Ride-hailing company Didi Chuxing, one of SoftBank’s biggest China bets with $11.8 billion invested, appeared to have a bright future after U.S. rival Uber (NYSE:) traded its China business for a stake in Didi.
But the rape and a murder of a Didi passenger by her driver has dented the company’s image, and its IPO timetable remains unclear after Uber valuations slid.
The Vision Fund opened a China office this year led by former Silver Lake managing director Eric Chen. Two sources familiar with the operation told Reuters that the pace of hiring for the China team has been slow, though SoftBank says the team has grown a lot since March to include about 20 investment professionals.
One source said Chen had scaled back the size of the deals he was looking at, now focusing on investments of around $50 million compared to those of $200 million-$300 million.
SoftBank declined to comment.
It’s all a far cry from just two years ago, when SoftBank and the Vision Fund were ramping up.

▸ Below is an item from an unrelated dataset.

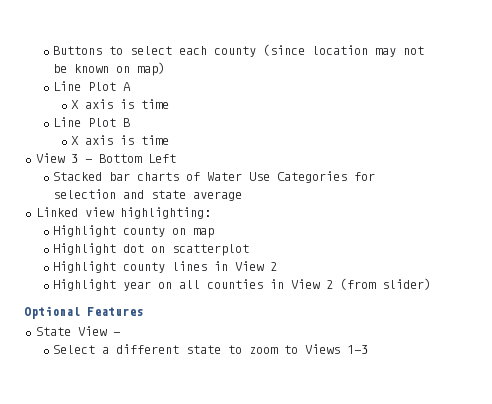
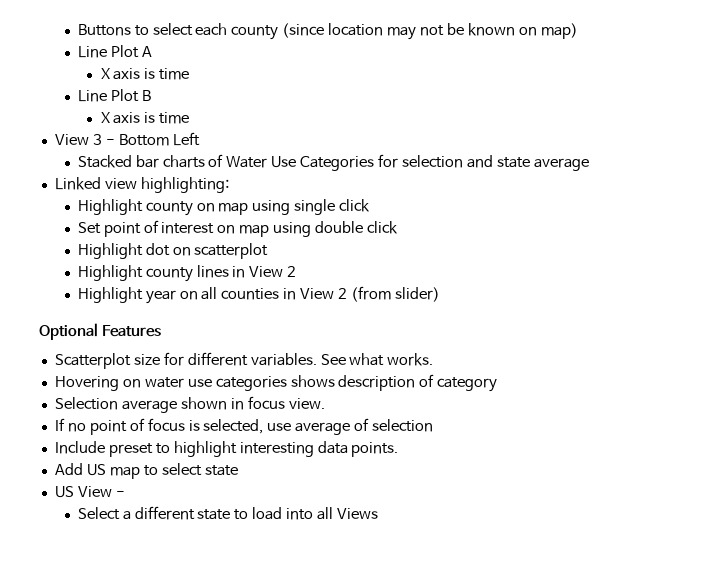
(215, 233) none -> [252,199,371,215] [77,220,399,237] using single click // Set point of interest on map using double click
[35,327,71,336] State -> [54,352,434,369] [54,374,498,392] [54,396,325,413] [54,418,434,435] [54,441,399,457] [54,463,238,479] [54,486,74,498] Scatterplot size for different variables. See what works. // Hovering on water use categories shows description of category // Selection average shown in focus view. // If no point of focus is selected, use average of selection // Include preset to highlight interesting data points. // Add US map to select state // US
[249,344,369,354] zoom to Views 1-3 -> [252,507,379,520] load into all Views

Son had made a killing with an early investment in Alibaba (NYSE:) – a stake now worth $140 billion – and the China tech business was booming.
Then, Son’s penchant for splashy checks to help startups grow fast and quickly vanquish rivals was in full force – as evidenced by a meeting with Chinese online medical platform Ping An Good Doctor in late 2017 to discuss pre-IPO fundraising.
“How much do you want to raise in the pre-IPO round and via IPO? ” Son asked Good Doctor’s CEO Wang Tao, according to sources.
Wang told him it would be $300 million and $1 billion respectively.
“How about I give you $1 billion and you drop the listing plans?” Son said.
Wang later decided not to take him up on the $1 billion, receiving instead $400 million from the Vision Fund in a pre-IPO round before listing in Hong Kong last year.
In contrast to some of SoftBank’s other China investments, its stock has made progress after a rocky start, however, climbing and mostly staying above its IPO price since October.